Saisie le 1er aout 2018 par Agnès Buzyn, Ministre de la santé, la Haute Autorité de Santé rend à l’été 2019 son évaluation indépendante et estime, après analyse de 800 études sur le bénéfice pour les patients, que ces granules ont une efficacité équivalente à un placebo. C’est sur cet avis, lequel n’avait pas été sollicité en 1984, que la ministre de la Santé fonde sa décision, de dérembourser progressivement l’homéopathie jusqu’en 2021. Ni l’intervention inattendue de Xavier Bertrand dans le débat, ni celle, plus prévisible, de Gérard Collomb (Les Laboratoires Boiron sont implantés à une vingtaine de kilomètres de Lyon, à Messimy) n’auront voix au chapitre dans la décision de la Ministre,. Dans une interview sur ce sujet au journal Le Parisien, elle précise « Je suis la ministre de la Sécurité sociale, dont l’argent n’a pas vocation à soutenir des entreprises même si elles sont françaises », faisant écho aux motifs qui poussèrent à rembourser l’homéopathie à partir de 1984.
L’homéopathie : une pratique qui a su faire sa place
Si l’homéopathie a pu échapper si longtemps à une évaluation de la Haute Autorité de Santé (et si l’on fait abstraction de la décision politique de ne pas l’y soumettre en 1984), c’est qu’en France, les préparations homéopathiques bénéficient d’ajustements réglementaires particuliers : elles sont exemptées d’autorisation de mise sur le marché (laquelle comprend une évaluation de l’efficacité thérapeutique) et ne sont soumises qu’à simple enregistrement formel (L. 512 1-8 et L.512 1-13 du code de la Santé).

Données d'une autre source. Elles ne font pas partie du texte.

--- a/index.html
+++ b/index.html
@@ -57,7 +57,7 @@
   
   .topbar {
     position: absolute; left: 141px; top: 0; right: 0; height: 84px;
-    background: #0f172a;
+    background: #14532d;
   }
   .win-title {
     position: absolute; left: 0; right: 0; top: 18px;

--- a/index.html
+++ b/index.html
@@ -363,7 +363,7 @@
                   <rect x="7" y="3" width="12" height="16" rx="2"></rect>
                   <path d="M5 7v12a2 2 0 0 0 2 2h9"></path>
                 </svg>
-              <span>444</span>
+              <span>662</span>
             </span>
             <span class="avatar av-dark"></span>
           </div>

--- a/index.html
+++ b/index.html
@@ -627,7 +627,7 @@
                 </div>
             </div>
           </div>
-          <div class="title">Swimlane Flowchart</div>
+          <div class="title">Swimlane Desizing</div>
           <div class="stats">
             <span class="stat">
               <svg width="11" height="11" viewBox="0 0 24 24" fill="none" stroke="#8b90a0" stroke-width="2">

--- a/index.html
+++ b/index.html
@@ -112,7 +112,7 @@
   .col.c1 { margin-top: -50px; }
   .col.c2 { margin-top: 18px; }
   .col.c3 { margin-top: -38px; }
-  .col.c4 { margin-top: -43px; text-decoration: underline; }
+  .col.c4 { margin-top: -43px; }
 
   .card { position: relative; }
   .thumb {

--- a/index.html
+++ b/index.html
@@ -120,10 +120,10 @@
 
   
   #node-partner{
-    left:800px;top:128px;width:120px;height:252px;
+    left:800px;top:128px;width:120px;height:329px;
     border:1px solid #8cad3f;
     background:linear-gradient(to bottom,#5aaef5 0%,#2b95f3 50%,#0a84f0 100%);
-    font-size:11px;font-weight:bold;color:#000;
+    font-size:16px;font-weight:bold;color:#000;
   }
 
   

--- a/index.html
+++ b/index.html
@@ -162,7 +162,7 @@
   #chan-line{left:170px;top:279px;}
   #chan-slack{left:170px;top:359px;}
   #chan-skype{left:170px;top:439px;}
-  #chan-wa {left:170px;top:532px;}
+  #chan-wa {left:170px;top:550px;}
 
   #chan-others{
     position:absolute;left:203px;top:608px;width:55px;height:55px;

En Allemagne, où l’homéopathie a vu le jour en 1879 (Samuel Hahnemann), la situation comporte d’intéressante similitudes. L’homéopathie y bénéficie également d’un régime dérogatoire, elle ne fait pas l’objet d’un suivi au même titre que les préparations allopathiques. Interrogé à l’automne 2019 sur le sujet lors d’une rencontre avec la presse, le ministre de la Santé allemand Jens Spahn rappelait que les caisses publiques d’assurance maladie remboursaient quelques 40 milliards d’euros par an contre 20 millions pour l’homéopathie. « On pourrait discuter du sujet de façon passionnée et braquer beaucoup de gens. Ou se demander si, compte tenue de cet ordre de grandeur, ça vaut vraiment la peine d’en débattre, » a-t-il déclaré, en ajoutant que la situation était « bien comme ça ».
Depuis 2018, quelques 70 des 124 signataires de la tribune publié dans Le Figaro ont été poursuivis pour « non-confraternité » devant l’Ordre des médecins par le Syndicat des homéopathes (SNMHF) et ont écopé de sanctions (blâme, suspension temporaire etc.). En somme, s’il leur a été donné raison par toutes les instances sur le plan scientifique, l’Ordre les sanctionne sur le plan professionnel.